Perasaan bukan sebuah uji coba. Bagaimana jika Tang Xuan Yu mengetahui dan merasa menjadi alat uji coba? Bukankah akan lebih menyakitkan sekaligus membuat luka lama menjadi lebih besar? Setidaknya, kejujuran tidak menjadi hal salah apa pun keputusan yang akan adik ketua klan tersebut ambil setelahnya.
Feng Hao Xing merebahkan tubuh si pemilik netra kemerahan pada pembaringan secara perlahan, menyelimuti hingga sebatas leher. Lalu, sang jenderal mendudukkan diri pada tepian pembaringan. Pemilik netra abu tersebut mencoba menghilangkan rasa gelisah, menatap paras menawan si pemuda yang tengah tidur hingga gurat-gurat lelah terlihat lebih jelas.
Beberapa hal tengah Tang Xuan Yu coba hadapi sendiri. Pemuda nakal itu tidak ingin melibatkan sang kakak pada urusan tidak penting. Lagi pula, bukankah selama ini adik sang pemimpin klan sudah banyak merepotkan si pemilik netra ungu? Mungkin, hal itu yang pemuda itu pikirkan hingga berakhir kehilangan kenyamanan pola tidur.
"Aku harus apa? Berada di dekatmu dan tidak mampu mengurangi beban, bukankah aku terlihat tidak berguna? Setidaknya, berikan rasa percayamu sedikit saja. Jangan seperti ini?" Feng Hao Xing menunggu seraya menyandarkan punggung pada kepala ranjang, memejamkan mata untuk sesaat agar kepala lebih nyaman untuk berpikir.
Cinta terasa menyakitkan ketika tidak mendapatkan kepercayaan, bukankah demikian?
******"
"Selamat datang Tuan Muda Tang San. Maaf, tidak memberikan sambutan yang pantas." Feng Hao Xing menunduk seraya memberi hormat, lalu mempersilakan sang tuan memasuki kediaman serupa istana itu sekaligus meminta beberapa pelayan untuk mempersiapkan hidangan penyambut.
Sang pemimpin klan melihat keadaan sekitar. Pemuda manis itu merindukan Xiaongnu sekagus seseorang yang sudah lama tidak ia temui. Pernikahan dilakukan beberapa hari sebelum kunjungan. Tang Xuan Yu menolak kedatangan sang pemimpi klan jika Tang San belum memperoleh sebuah ikatan resmi sebagai pendamping sang pangeran.

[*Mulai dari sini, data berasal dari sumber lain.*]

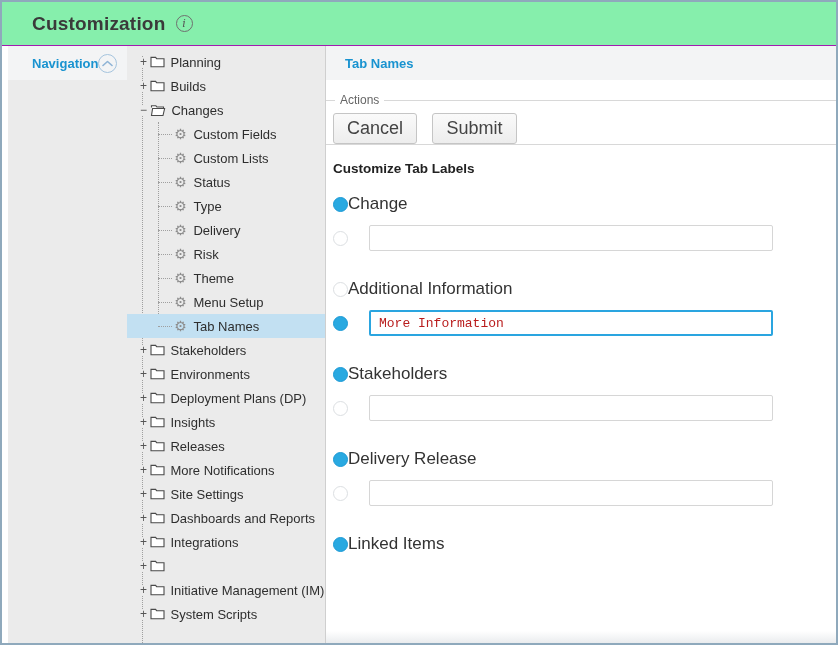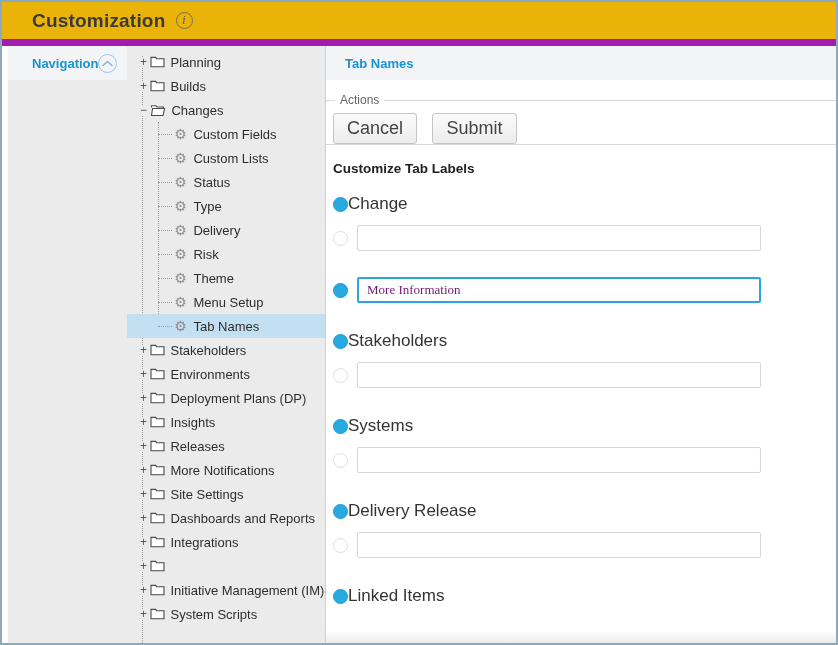"Customization" .title-bar { background: #eab308 -> #86efac; border-bottom: 7px solid #a21caf -> 1px solid #a21caf }
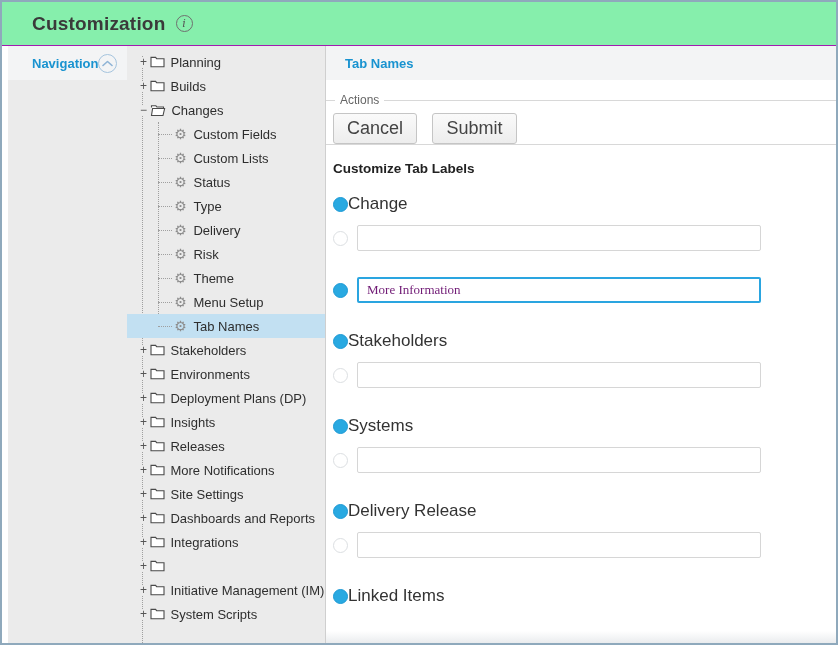"Additional Information" div.choice-row { html: none -> <div> <span></span> <span>Additional Information</span> </div> }
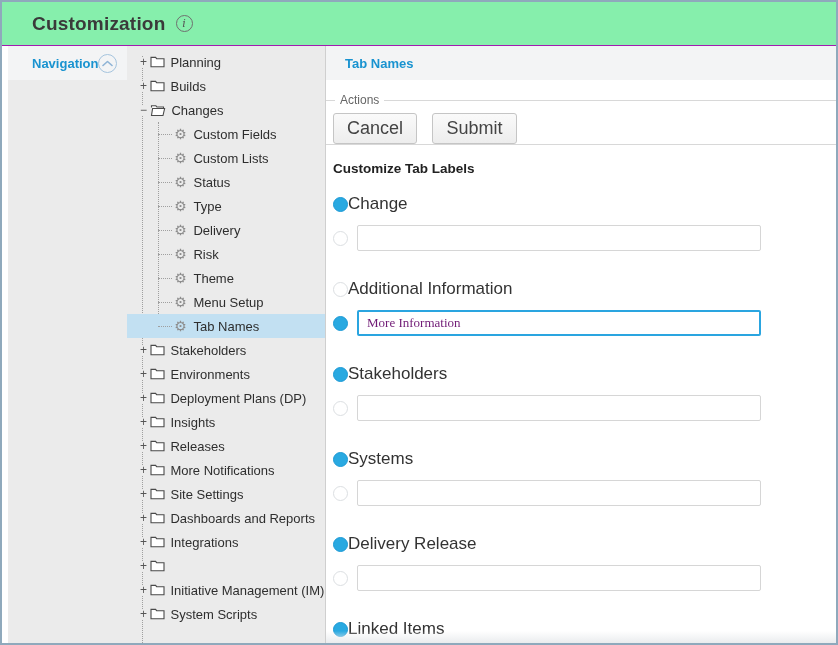"More Information" .custom-input { color: #701a75 -> #b91c1c; font-family: Liberation Serif, serif -> Liberation Mono, monospace; margin-left: 9px -> 21px }
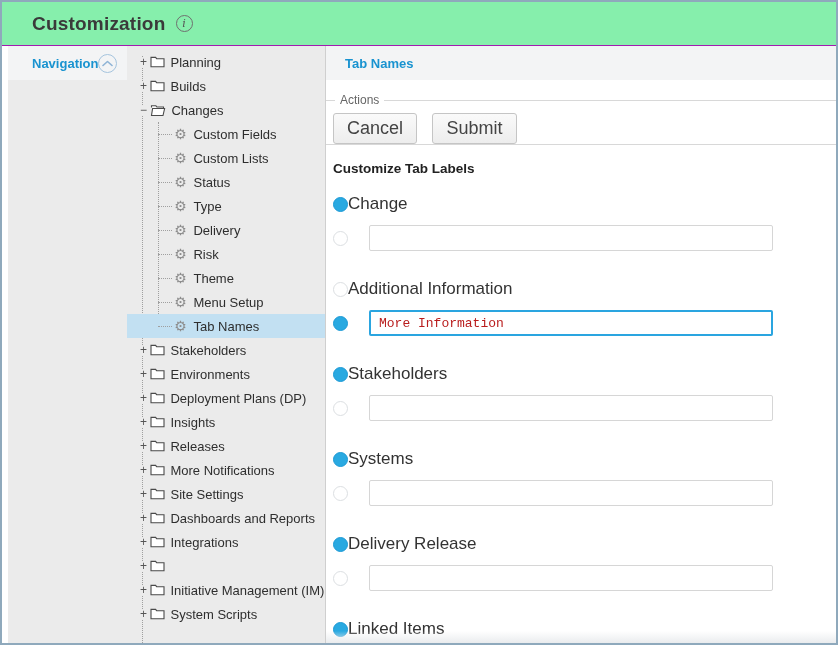"Systems" div.tab-group { html: <div> <div> <span></span> <span>Systems</span> </div> <div> <span></span> <input> </div> </div> -> none }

Feng Hao Xing melakukan perbincangan ringan pada sosok sang tuan. Menikmati hidangan hangat ketika suhu udara kurang bersahabat. Tang San melihat ke segala arah, mencari sosok nakal yang selalu ia rindu hingga kesulitan untuk memejamkan mata.

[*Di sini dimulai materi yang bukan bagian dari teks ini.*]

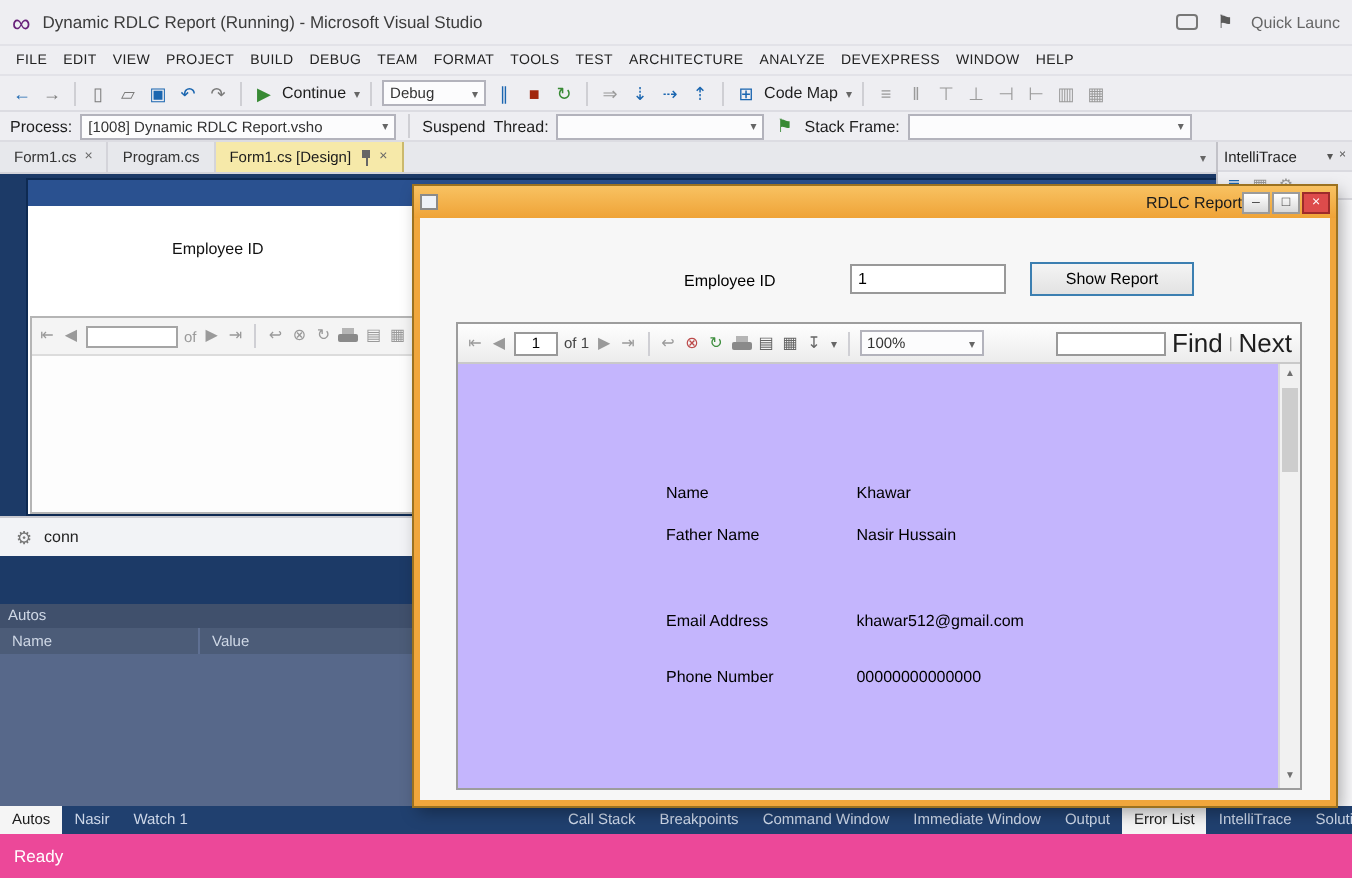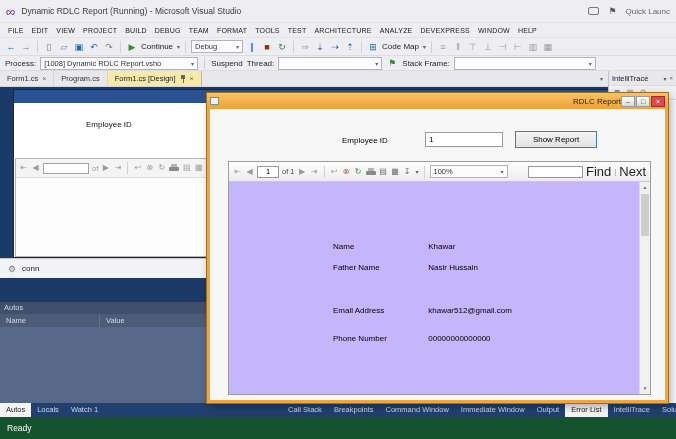"100%" .zoom { width: 78px -> 62px }
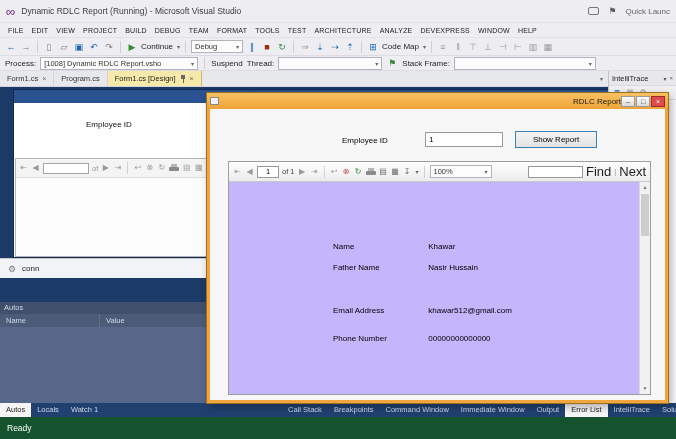"Locals" span.btab { text: Locals -> Nasir }
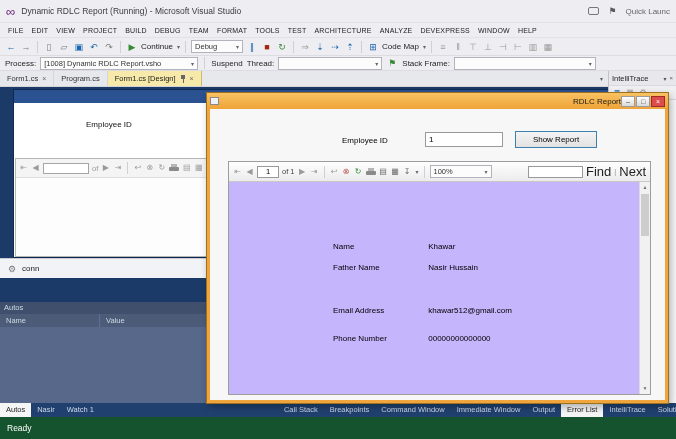"Ready" .statusbar { background: #14532d -> #ec4899 }
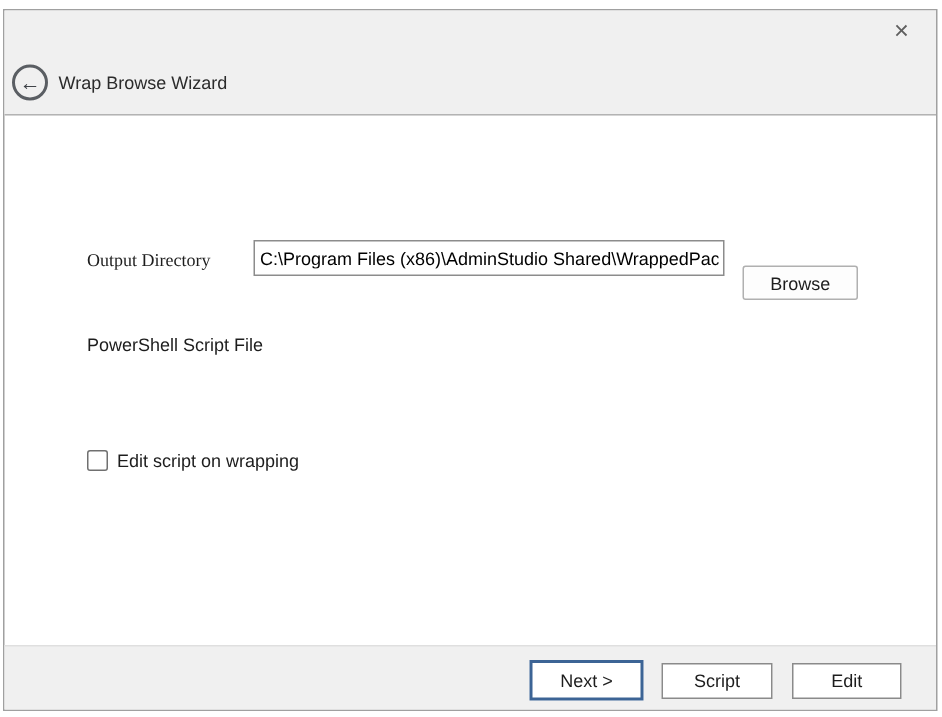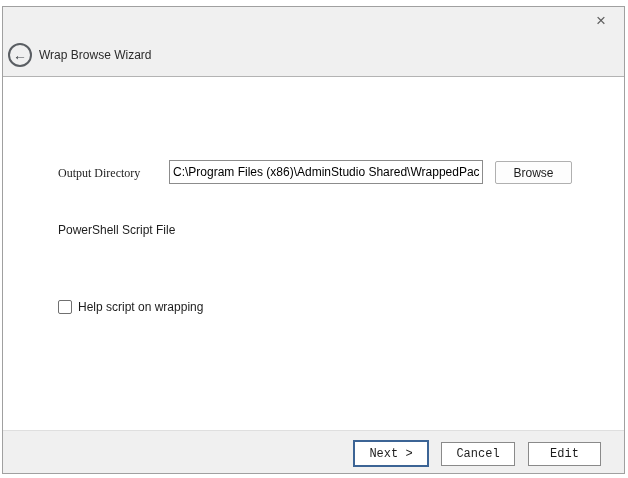"Browse" .browse-btn { top: 154px -> 170px }
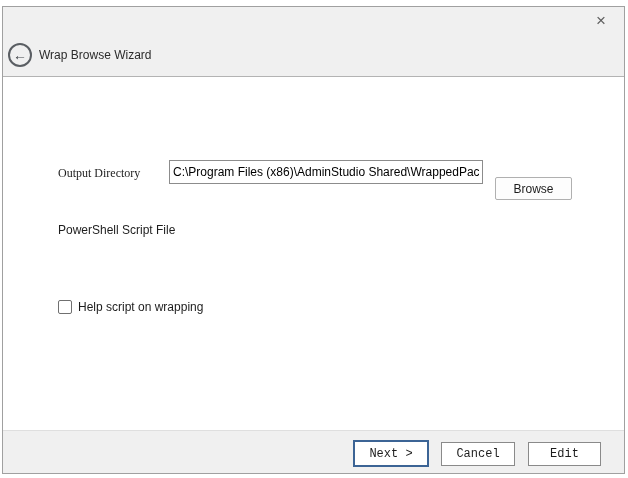"Help script on wrapping" span.checkbox-label { text: Help -> Edit }
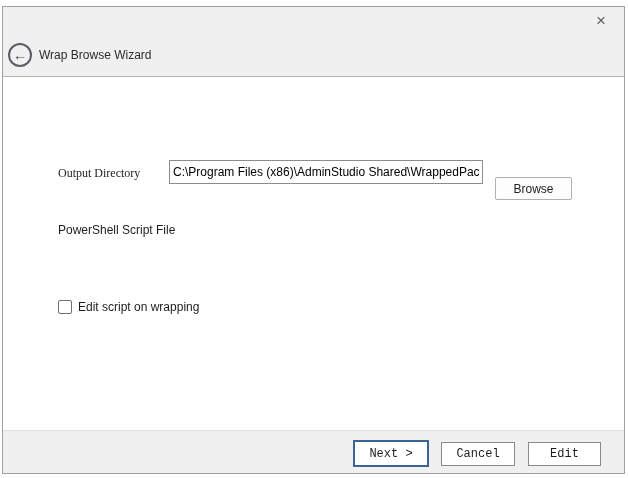"Next >" .btn { font-family: Liberation Mono, monospace -> Liberation Sans, sans-serif }
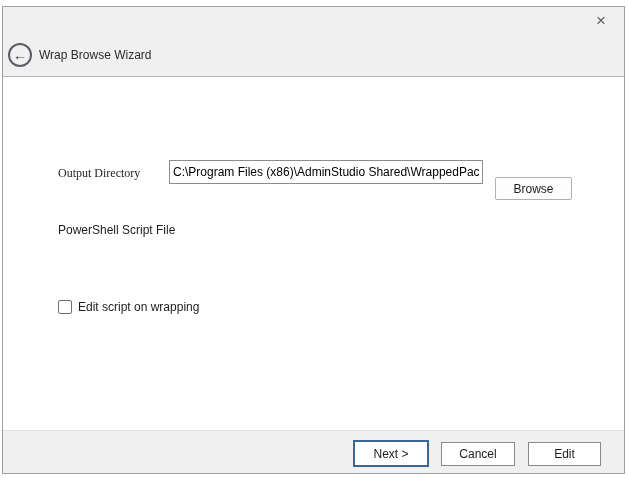"Cancel" button.btn { text: Cancel -> Script }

"A-Xuan sedikit kurang sehat. Ia melakukan kunjungan ke beberapa distrik di Xiaongnu hingga lupa cara tidur dengan benar." Jenderal Feng seolah tahu apa yang dipikirkan sang tuan. Ia menjelaskan secara perlahan, mengatakan hal apa saja yang sang jenderal ketahui hingga membuat Tang San mengembuskan napas lelah secara berulang.
"Tidak perlu kahwatir, hanya sedikit lelah dan Sebentar lagi ia pasti bangun. Udara dingin membuat tidurnya lebih nyenyak." Senyum kecil menjadi penutup perbincangan tersebut, Feng Hao Xing meminta beberapa pelayan menyiapkan kendi arak berkualitas paling baik. Lalu, meninggalkan aula utama, menuju kamar si pemilik netra kemerahan.

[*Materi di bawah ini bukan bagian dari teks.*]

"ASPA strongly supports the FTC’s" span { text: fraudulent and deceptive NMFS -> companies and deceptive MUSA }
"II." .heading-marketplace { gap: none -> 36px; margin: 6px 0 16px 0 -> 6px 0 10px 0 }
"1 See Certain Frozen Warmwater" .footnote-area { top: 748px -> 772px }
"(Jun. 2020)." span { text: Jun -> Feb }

Pangeran Xie mengusap lengan sang pendamping, mencoba menenangkan, mengatakan beberapa patah kata yang mampu menenangkan rasa gundah agar tidak terlalu terasa berat hingga kesulitan untuk menelan ludah sendiri.
"Semua baik-baik saja. A-Xuan bukan pemuda lemah dan kamu lebih tahu dari siapa pun." Seulas senyum dari sang pangeran, telah mengembalikan kepercayaan diri pada sosok sang pemimpin klan. Si pemilik netra ungu menunggu dengan sabar hingga Tang Xuan Yu keluar kamar.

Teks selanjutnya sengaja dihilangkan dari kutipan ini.